The key distinction from conventional financial advice is that social trading is peer-to-peer rather than institutional. The person whose signals you follow is not a licensed adviser managing your assets. They are another trader whose track record is public and whose positions you have chosen to watch or copy on your own initiative. The platform, if there is one, provides the infrastructure. The judgment about who to follow remains with the investor.
The Pre-Internet Version
The original definition published by ForexDictionary noted something important: social trading is not really new. People have been following successful traders through newsletters long before the internet existed. That observation is worth expanding.
Trading rooms, tip sheets, commodity advisory letters, and futures newsletters were functioning social trading systems in everything but name. A successful speculator would publish their views and trade calls. Subscribers would receive them by post or telex and act accordingly. The latency was days rather than milliseconds, and verification of the publisher’s actual track record was nearly impossible, but the social mechanism was identical: one trader’s judgment flowing to many followers who acted on it.
What changed with the internet was not the concept but the speed, the verifiability, and the scale. Real-time sharing became possible. Track records could be audited automatically. One signal provider could reach ten thousand followers as easily as ten.
The First Platforms (2001 to 2007)
The first durable infrastructure built specifically for social trading was Collective2, which launched in 2001. Collective2 allowed independent strategy developers to publish their trading systems publicly, with automatically tracked performance data visible to anyone evaluating whether to subscribe. Metrics including annual return, maximum drawdown, and win-loss ratio were calculated in real time from actual trade records, not self-reported results.
The social element was limited by modern standards. Interaction between developers and subscribers happened mostly through forums. The emphasis was on verified performance rather than community. But the foundational mechanism was sound: a signal provider operates transparently, followers subscribe and allocate capital, and the historical record is auditable by anyone.
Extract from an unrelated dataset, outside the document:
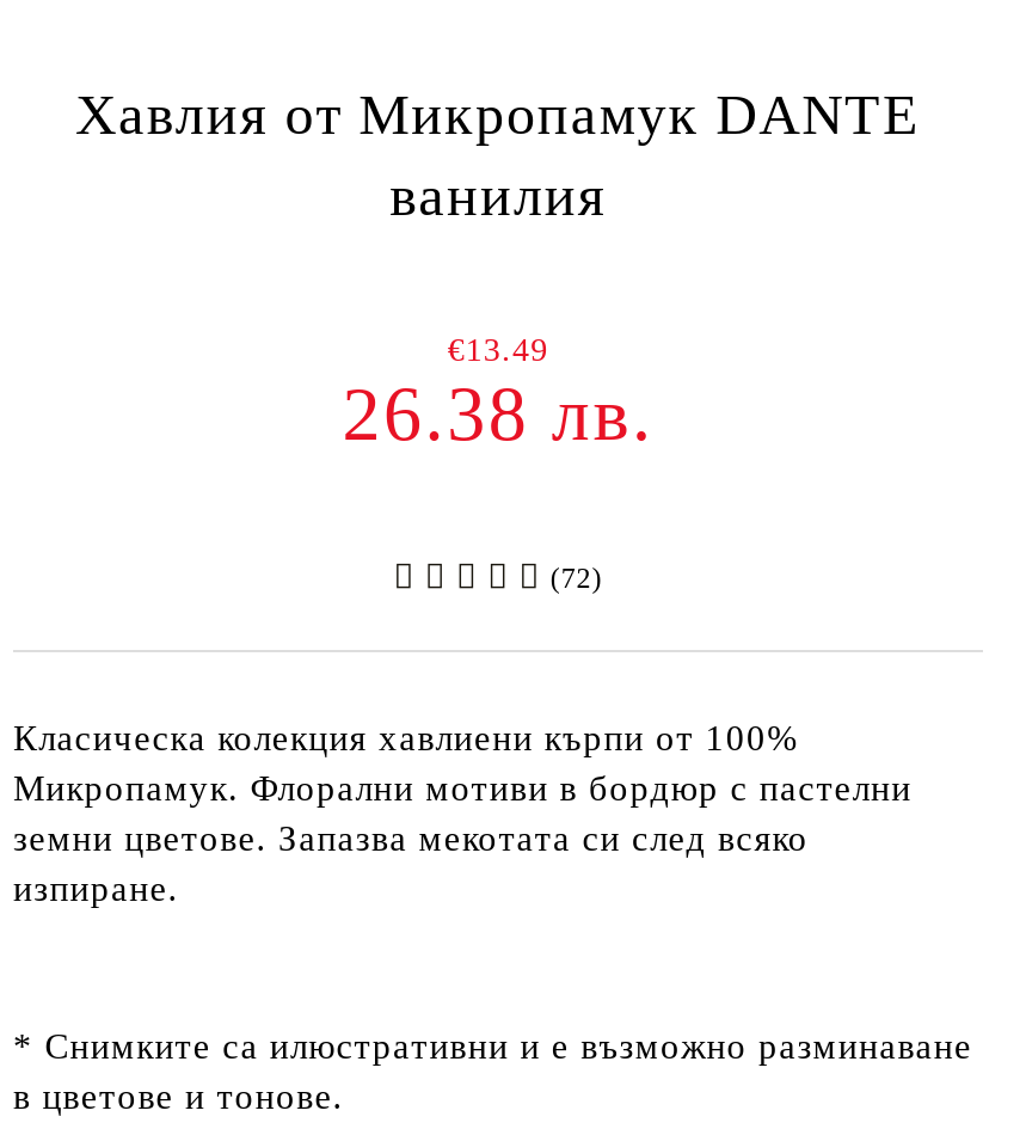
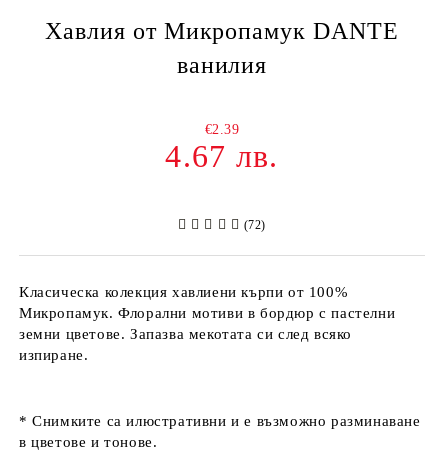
[447,332,549,368] €13.49 -> [205,122,239,137] €2.39
[342,370,654,456] 26.38 лв. -> [165,138,279,174] 4.67 лв.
ZuluTrade followed in 2007, extending the model specifically to the forex market and introducing a public leaderboard that ranked signal providers by performance. Followers could browse ranked providers, view their track records, and connect their brokerage accounts to automatically mirror trades. The ranking system introduced a competitive social dynamic that Collective2 had not emphasized, and the direct brokerage integration removed the manual step between receiving a signal and executing on it.
The Mainstream Breakthrough (2010)
The platform that brought social trading to broad public attention was eToro, which in 2010 launched its OpenBook platform alongside the CopyTrader feature. OpenBook allowed users to view the real-time trades and portfolios of other traders on the platform. CopyTrader allowed automatic replication of any trader’s positions, with allocation proportional to the follower’s own capital. Copied traders earned a monthly payment based on assets under management from copiers, creating a direct financial incentive tied to performance.
The design was deliberately consumer-oriented. The interface resembled a social network feed. Traders had public profiles with follower counts. Performance data was surfaced prominently. The platform won the Finovate Europe Best of Show award in 2011. By 2012 eToro reported over two million registered users and had become the dominant brand in what the industry was calling social trading.
What eToro demonstrated was that the barrier to social trading adoption was not technical. Earlier platforms had solved the technical problem. The barrier was comfort and familiarity. By making the experience feel like a social network rather than a trading terminal, eToro reached a population of retail investors who would never have navigated the infrastructure of Collective2 or ZuluTrade.
What the Research Found
The academic literature on social trading grew quickly after eToro’s launch, and the findings complicated the industry’s narrative.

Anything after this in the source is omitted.